(Items from a data source)
# # # #

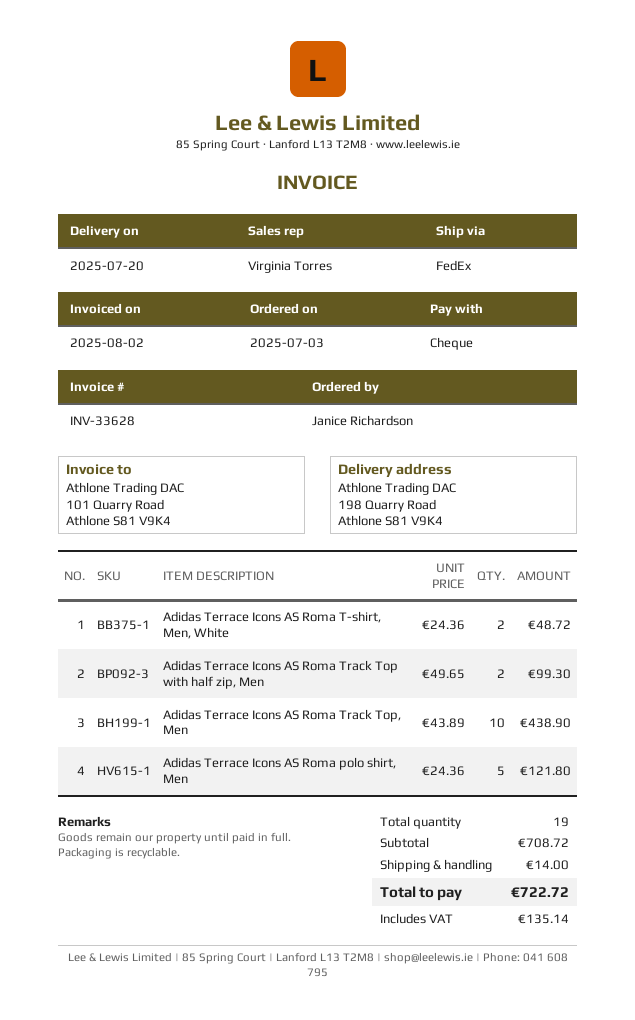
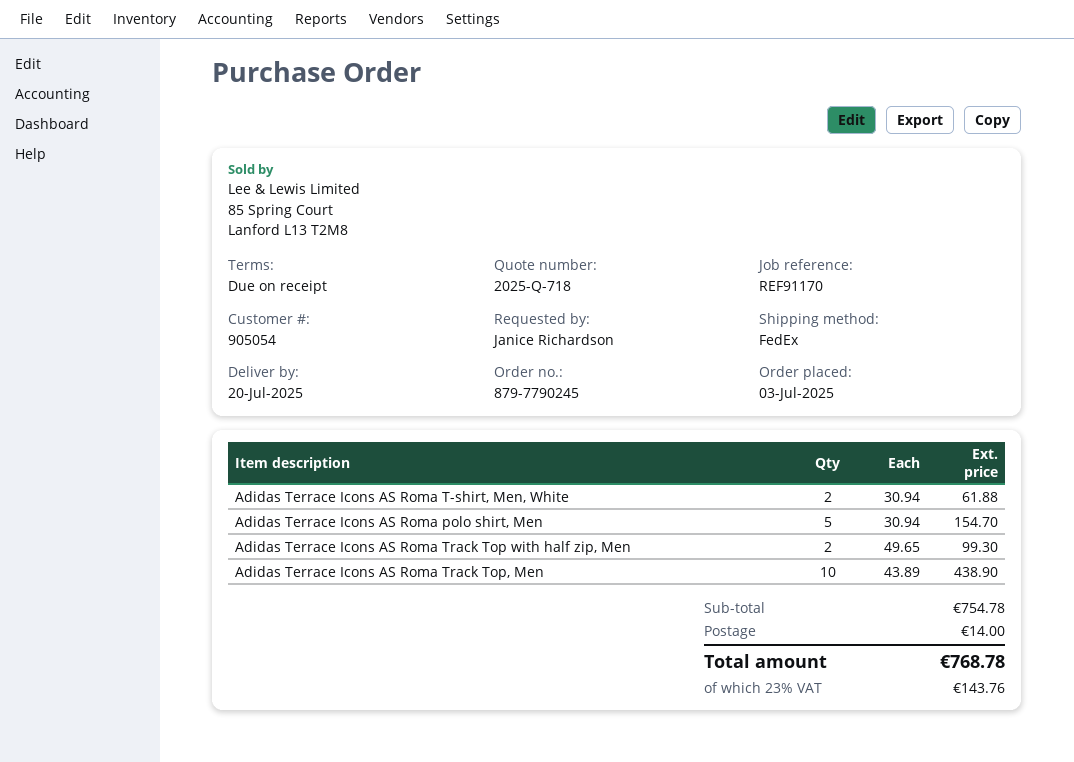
Adidas Terrace Icons AS Roma T-shirt, Men, White: 2 x 24.36 = 48.72 -> 2 x 30.94 = 61.88
Adidas Terrace Icons AS Roma polo shirt, Men: 5 x 24.36 = 121.80 -> 5 x 30.94 = 154.70
subtotal: 708.72 -> 754.78
tax: 135.14 -> 143.76
total: 722.72 -> 768.78

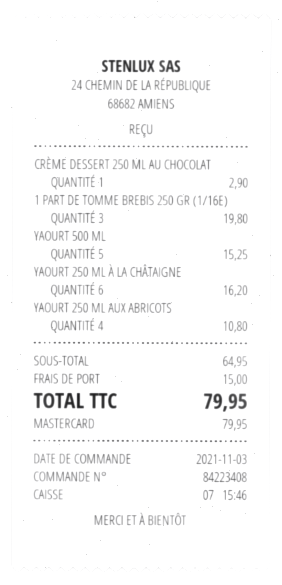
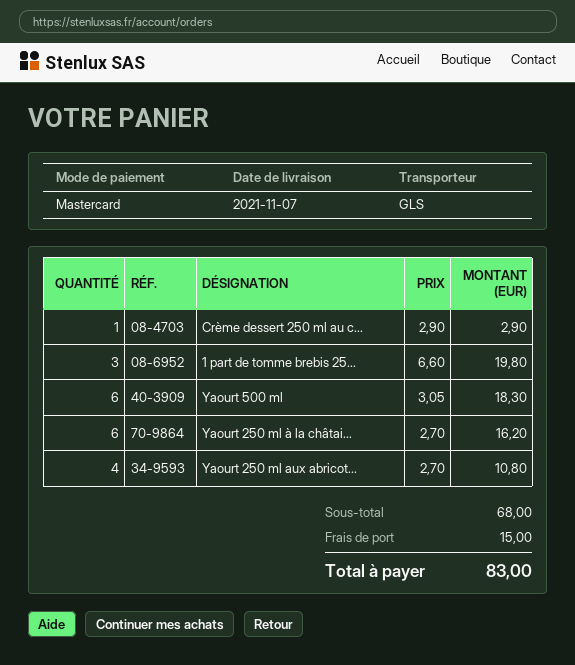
YAOURT 500 ML: 5 for 15.25 -> 6 for 18.30
subtotal: 64.95 -> 68.00
total: 79.95 -> 83.00

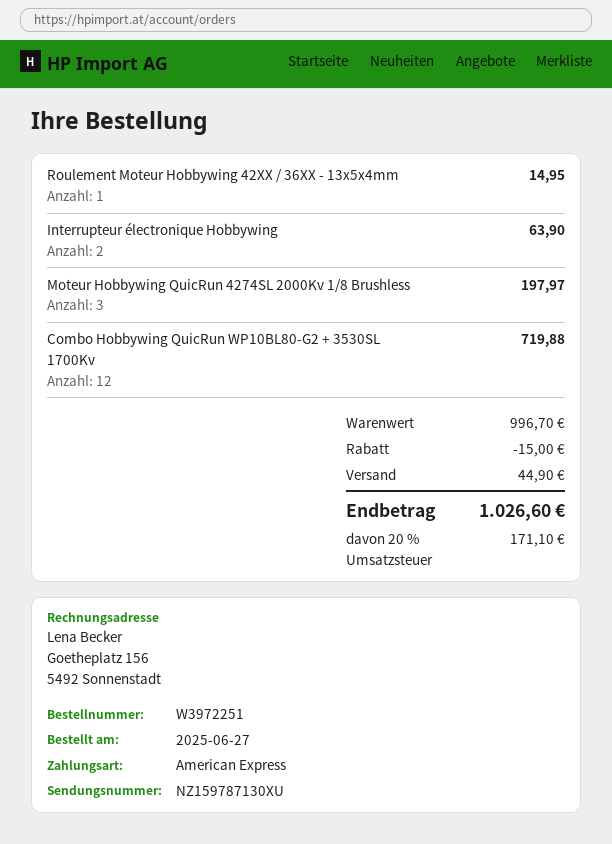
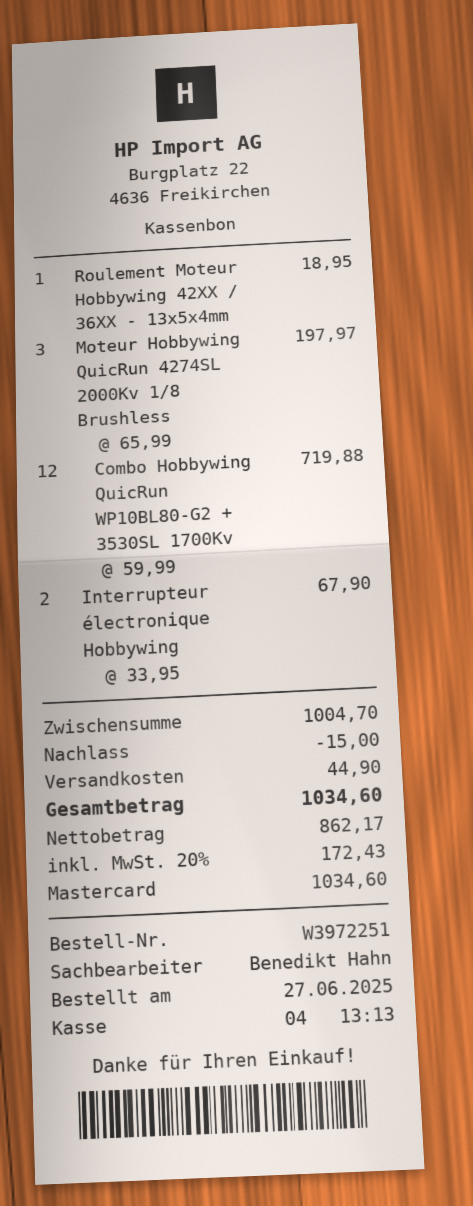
payment method: American Express -> Mastercard
Roulement Moteur Hobbywing 42XX / 36XX - 13x5x4mm: 1 for 14.95 -> 1 for 18.95
Interrupteur électronique Hobbywing: 2 for 63.90 -> 2 for 67.90
subtotal: 996.70 -> 1004.70
tax: 20% = 171.10 -> 20% = 172.43
total: 1026.60 -> 1034.60

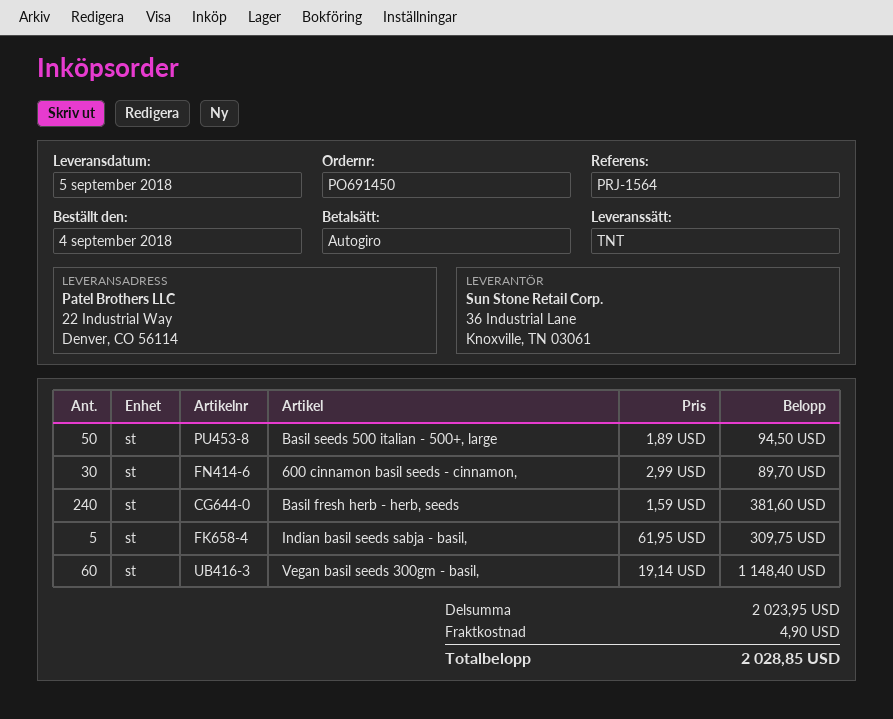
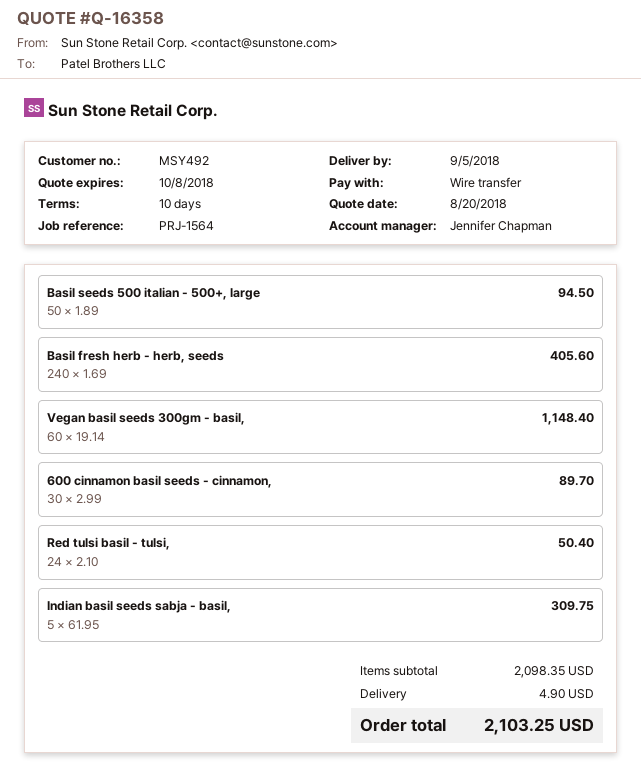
payment method: direct debit -> bank transfer
Basil fresh herb - herb, seeds: 240 x 1.59 = 381.60 -> 240 x 1.69 = 405.60
Red tulsi basil - tulsi,: none -> 24 x 2.10 = 50.40
subtotal: 2023.95 -> 2098.35
total: 2028.85 -> 2103.25

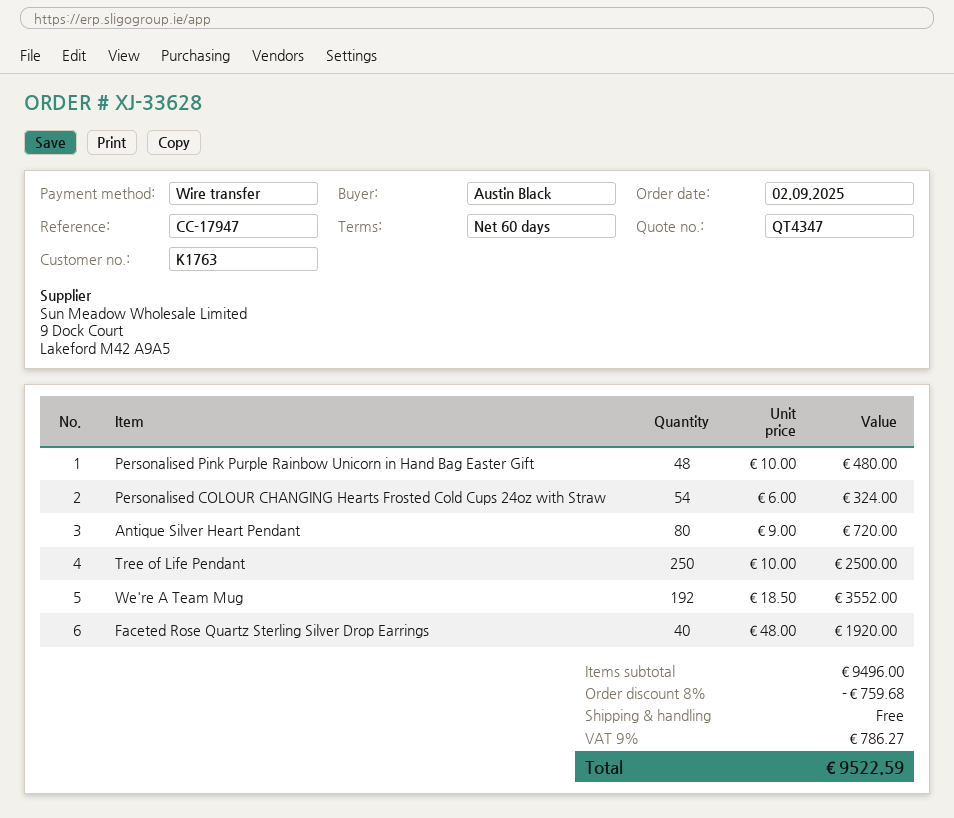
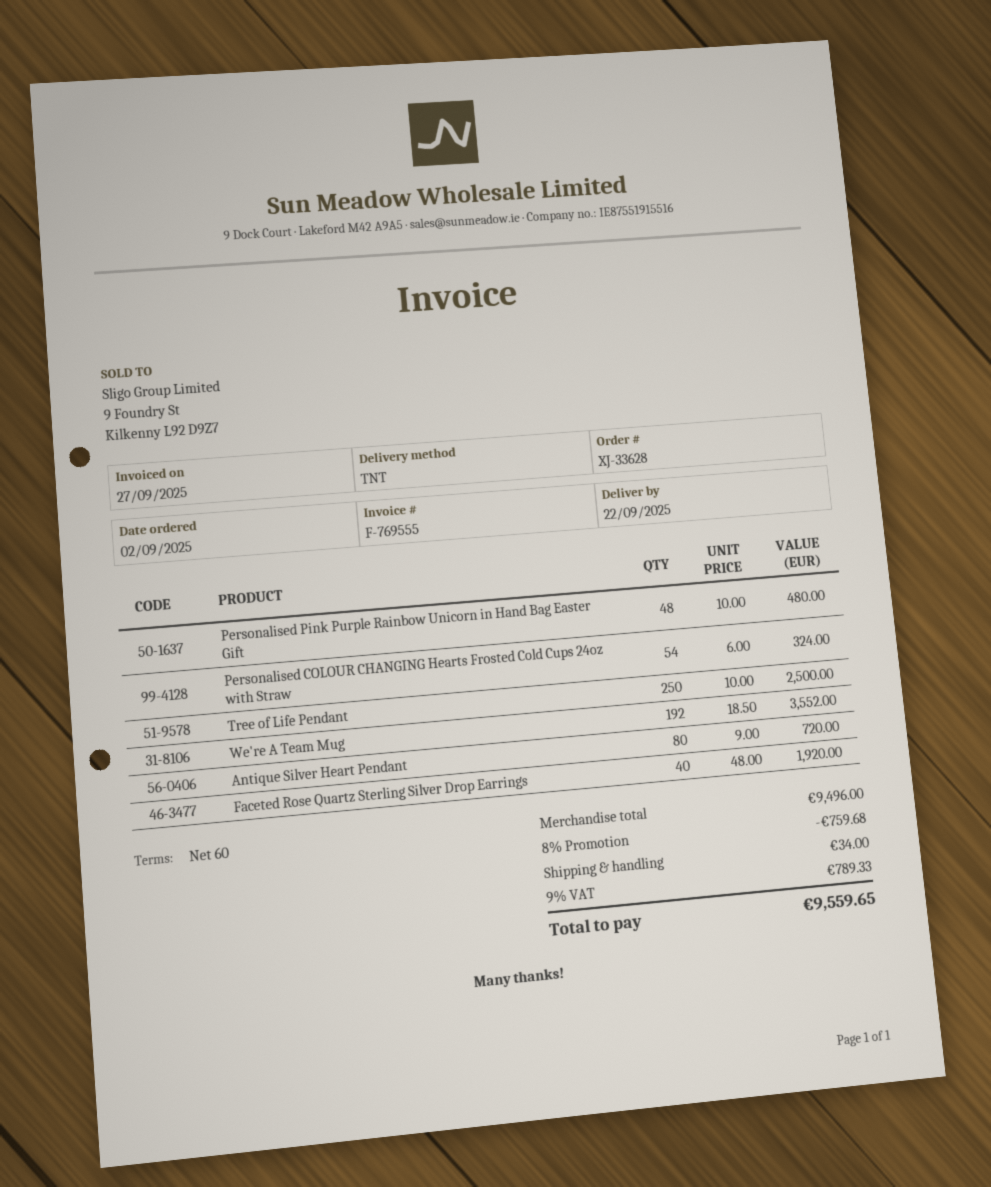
shipping: 0.00 -> 34.00
tax: 9% = 786.27 -> 9% = 789.33
total: 9522.59 -> 9559.65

# # # #

• [DIRECTIONS]
Where the line with "tax: 20% = 171.10 -> 20% = 172.43" appears, begin there and transcribe exactly through the last line of the data, leaving all pictures aside.

• [SOLUTION TO THIS PROBLEM]
tax: 20% = 171.10 -> 20% = 172.43
total: 1026.60 -> 1034.60

payment method: direct debit -> bank transfer
Basil fresh herb - herb, seeds: 240 x 1.59 = 381.60 -> 240 x 1.69 = 405.60
Red tulsi basil - tulsi,: none -> 24 x 2.10 = 50.40
subtotal: 2023.95 -> 2098.35
total: 2028.85 -> 2103.25

shipping: 0.00 -> 34.00
tax: 9% = 786.27 -> 9% = 789.33
total: 9522.59 -> 9559.65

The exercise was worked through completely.